At Level Five students should be able to pose suitable questions for data driven inquiry. The questions may be:
  1. Summary, for example, what is the normal height of a 14-year-old female?
  2. Comparitive, for example, do males do more exercise than females?
  3. Relational, for example, is there a relationship between television watching and lack of exercise?
Given a question or assertion, students need to decide on appropriate variables, for example, age, gender or hours of TV viewing, to answer a question or interrogate an assertion. The choice of attribute leads to choices of measures for that attribute, for example measure exercise by both time in minutes and intensity using a 1-10 self-reported scale.
At Level Five students sophistication in data collection and analysis should extend to the need for representative sampling and adequate sample size, avoidance of bias in surveys and sampling techniques,  systematic collection and processing of data that does not narrow potential responses, and appropriate use of technology to sort and display data.
 
Students should use a variety of displays to find patterns or relationships in multivariate data sets. This range of displays should extend to using measures of centrality and spread such as mean or median, range and quartiles. This means that displays such as box and whisker plots and histograms are accessible.

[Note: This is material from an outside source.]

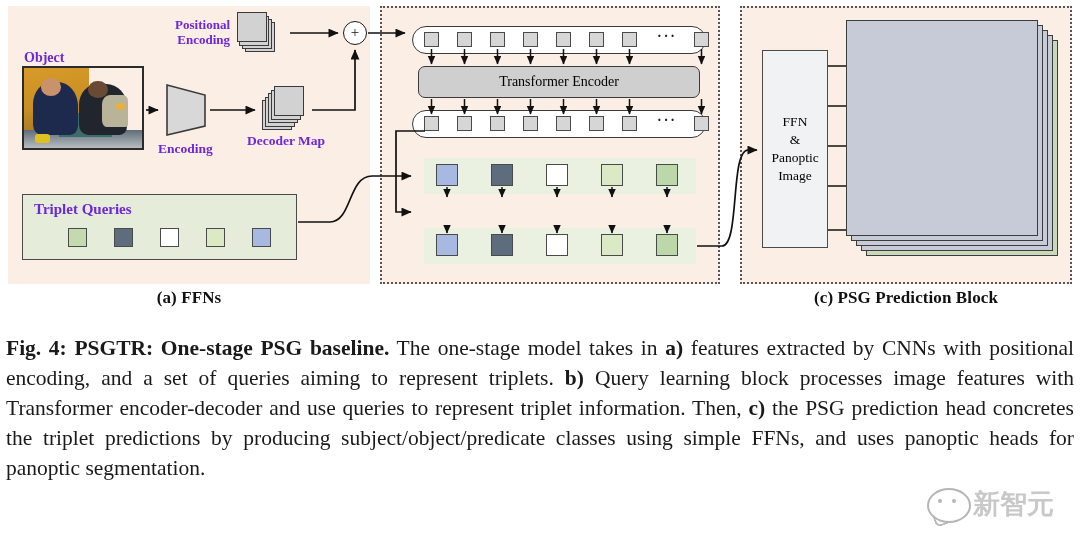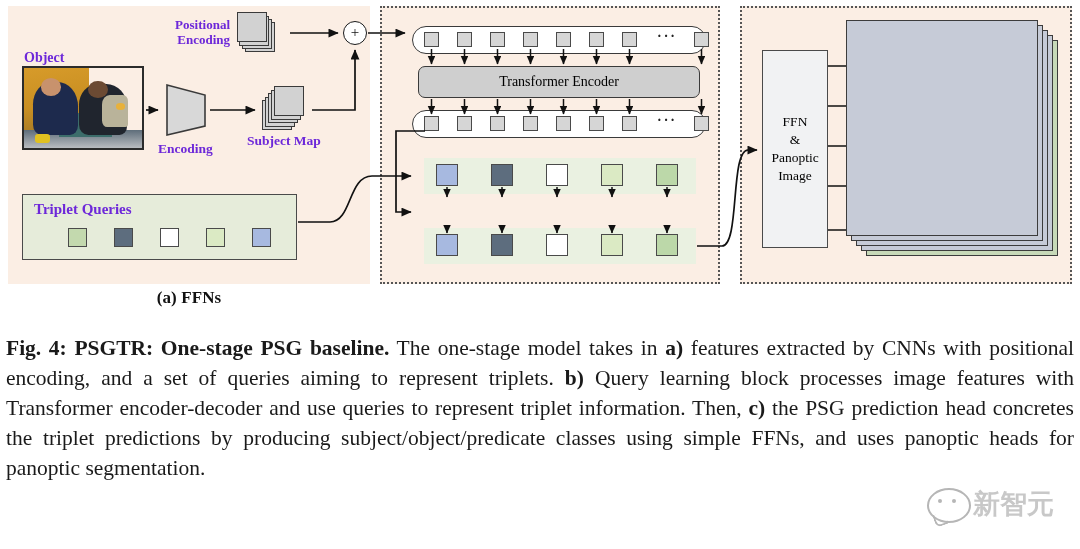"Subject Map" div.txt { text: Subject -> Decoder }
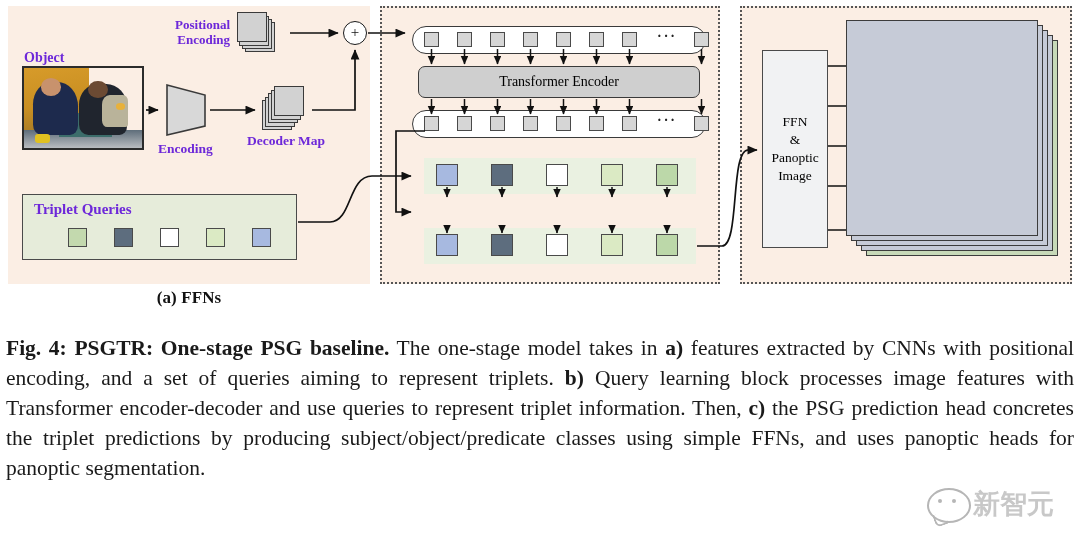"(c) PSG Prediction Block" div.panel-label { html: none -> <div>(c) PSG Prediction Block</div> }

Students should analyse the data by comparing distributions visually using multiple graph types, preferably generated by technology. They should use informal inference to look for differences between distributions, for example, the median of one group is higher than the upper quartile of the other. Students should choose the most appropriate data display to report their findings and draw conclusions from the data related to their investigative question. They should recognise that all findings from the analysis of samples must be interpreted with uncertainty and be cautious in generalizing the results to whole.